= WHAT TO PRODUCE =
Return every line of the entries that includes the word "root".

(SUPPLIED DATA)

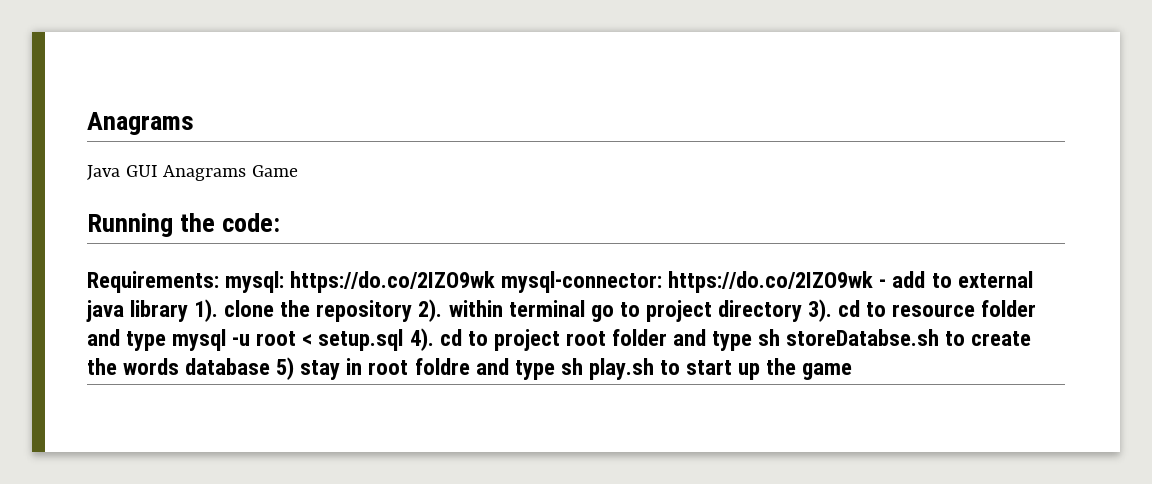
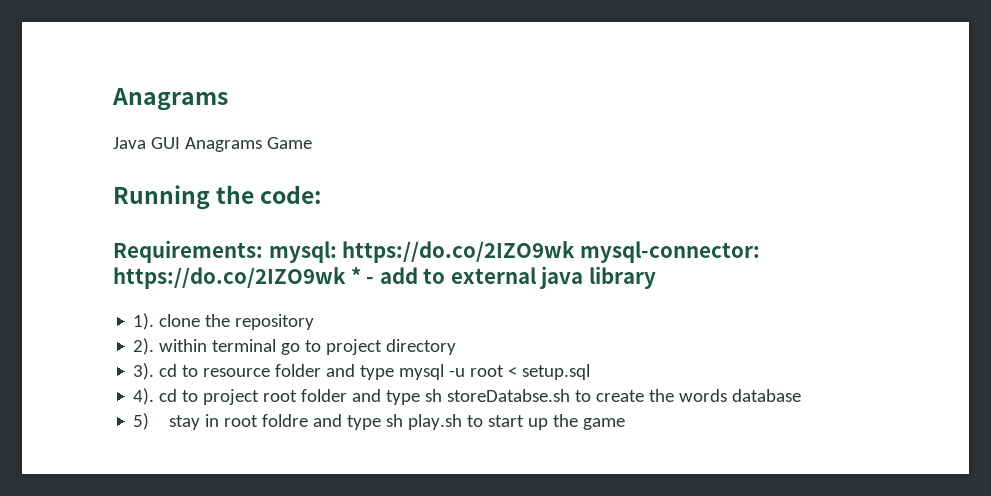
(874, 282) none -> [350,267,361,284] *
(189, 311) none -> (656, 277) //
(413, 311) none -> (315, 322) //
(802, 311) none -> (457, 347) //
(404, 340) none -> (591, 372) //
(271, 366) none -> (802, 395) //

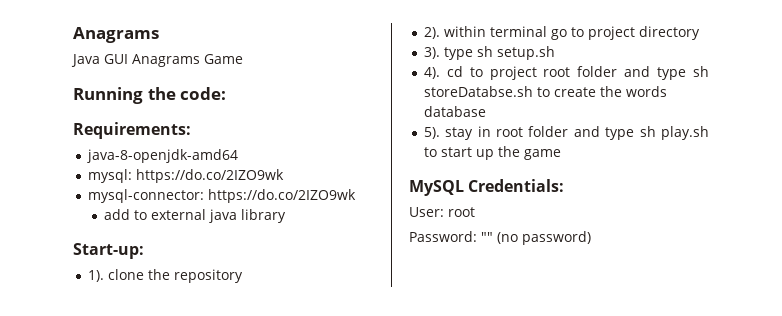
(263, 251) none -> [86,149,238,163] // java-8-openjdk-amd64 //
(576, 252) none -> (284, 176) //
[350,267,375,284] * - -> (356, 196) //
(656, 277) none -> [73,243,144,259] // Start-up:
[159,364,591,380] cd to resource folder and type mysql -u root < setup.sql -> [443,46,555,60] type sh setup.sh
[133,413,150,430] 5) -> [423,127,440,139] 5).
[261,414,308,427] foldre -> [528,126,569,137] folder
(625, 424) none -> [409,179,565,196] [409,207,475,217] [409,231,591,245] // MySQL Credentials: // User: root // Password: "" (no password)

(End SUPPLIED DATA)

= OUTPUT FOR THIS EXERCISE =
[159,364,591,380] cd to resource folder and type mysql -u root < setup.sql -> [443,46,555,60] type sh setup.sh
(625, 424) none -> [409,179,565,196] [409,207,475,217] [409,231,591,245] // MySQL Credentials: // User: root // Password: "" (no password)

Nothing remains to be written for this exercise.